«Temete l’ira dei giusti»: Per qualche ora Salvini fa finta di niente, poi sbotta. Del resto è lui stesso a dichiararsi «sorridente e incazzato». L’irritazione è impossibile non capirla. In una decisione del Tribunale del riesame di Genova che ribaltasse la decisione seguita al ricorso della Procura, quella che congela non solo i fondi in cassa della Lega, cinque milioncini, ma anche tutte le entrate fino a 49 milioni, i leghisti ci avevano sperato. La mazzata invece è pesante.

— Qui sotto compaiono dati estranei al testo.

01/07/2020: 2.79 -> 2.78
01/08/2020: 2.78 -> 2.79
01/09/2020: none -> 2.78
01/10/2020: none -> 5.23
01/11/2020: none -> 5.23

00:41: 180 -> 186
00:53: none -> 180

Ma anche qualche sorriso, al capo rimasto in bolletta, scappa sinceramente. Dal punto di vista del portafogli il guaio è grosso, ma i dividendi politici non mancheranno. Salvini non perde tempo, prova a incassare subito: «Lavoro per la sicurezza degli italiani e mi indagano per sequestro di persona (30 anni di carcere). Lavoro per cambiare l’Italia e l’Europa e mi bloccano i conti correnti. Se qualcuno pensa di fermarmi o spaventarmi ha capito male». Stando alle reazioni seguite all’iscrizione nel registro degli indagati e ai sondaggi che puntualmente cita, il leader del Carroccio invece ha capito benissimo: stavolta l’effetto dell’intervento della magistratura gira in senso inverso rispetto al passato. È vento che gonfia le vele, non che frena e mette a rischio di naufragio.

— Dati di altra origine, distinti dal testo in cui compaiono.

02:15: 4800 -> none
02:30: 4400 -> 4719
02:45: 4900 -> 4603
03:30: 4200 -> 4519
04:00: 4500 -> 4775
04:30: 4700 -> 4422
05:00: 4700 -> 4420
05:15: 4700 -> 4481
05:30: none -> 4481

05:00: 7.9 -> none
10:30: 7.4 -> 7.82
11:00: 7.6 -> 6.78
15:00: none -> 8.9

MA SE DALLA COLONNA della politica si passa a quella dei quattrini il discorso cambia. Dunque urge correre ai ripari e la soluzione c’è già. Pronta e preparata per tempo. È quel cambio di nome che renderebbe se non impossibile almeno infinitamente più difficile congelare i fondi di via Bellerio. Quale sarà il nuovo nome non è certo, anche se pare che in realtà sia già stato depositato. Di certo c’è solo che il brand Lega continuerà a campeggiare, probabilmente seguito dalla formula “per Salvini premier”. È la strada che lo stesso vicepremier aveva smentito appena pochi giorni fa. Ma allora il vertice del Carroccio sperava in un verdetto positivo del Riesame e sfidare i pm alla vigilia della decisione sarebbe stato controproducente. Ora il pollice verso è arrivato e non c’è più bisogno di essere diplomatici e prudenti. Serve solo un congresso dall’esito scontato in partenza.
Del resto a Salvini non resta altra possibilità. La sola alternativa sarebbe confluire in Fi, il cui leader, Berlusconi Silvio, non a caso ha scelto proprio la giornata di passione della Lega per chiarire che lui a un partito unico non ci pensa per niente: «Finora non ho smentito perché mi pareva evidente la mancanza assoluta di fondamento. Fi va avanti perché il futuro del centrodestra è liberale». Ci si può facilmente figurare quanta voglia abbia Salvini di farsi assorbire nel “partito liberale” di Berlusconi e Tajani.
IN TEORIA LA SCELTA di sottrarsi con un espediente alle decisioni della magistratura dovrebbe provocare una tempesta nei rapporti con M5S, che su questo fronte è sempre stato sfacciatamente giustizialista. Le cose sono cambiate. Di Maio non ha alcuna intenzione di buttare a mare il governo in nome di una desueta coerenza. Non gli sfugge di sicuro la manovra di Forza Italia, che ieri non ha perso un attimo nell’esprimere massima e convinta solidarietà all’ormai quasi ex alleato leghista. Dalla capogruppo alla Camera Gelmini al governatore Fitto, passando per chiunque abbia voglia di rilasciare dichiarazioni, quello azzurro è un coro senza stecche: lasciare a secco un partito senza aspettare la sentenza definitiva è una grave ingiustizia. Insomma, attaccare la Lega significherebbe lasciare a Fi ampi margini per il gioco a cui mira Berlusconi: incunearsi, separare i soci contraenti del contratto di governo, subentrare poi al posto dei 5S.
Di Maio non ci pensa su neppure un attimo: «La vicenda riguarda il periodo antecedente alla gestione Salvini. Si va avanti».
IL PD STREPITA e Renzi più di tutti: «Chi tace è complice. Per Salvini contano solo i sondaggi, non le sentenze. Non le rispetta e i 5S stanno zitti?». Certo che sì, dal momento che il governo val bene una deroga sul giustizialismo d’ordinanza. Vale a maggior ragione per il premier Conte. «Non è mio costume commentare un provvedimento della magistratura, ma non avrà ripercussioni sul governo. È chiaro che così fare politica diventa difficile. Mi auguro che si possa trovare una soluzione alternativa». Sembra la sagra delle banalità. Invece è un modo per tirare la volata alla giustificazione della Lega per spiegare il cambio di nome, quella che già ieri veniva suggerita in via ufficiosa: «È l’unica per sopravvivere. Ci costringono».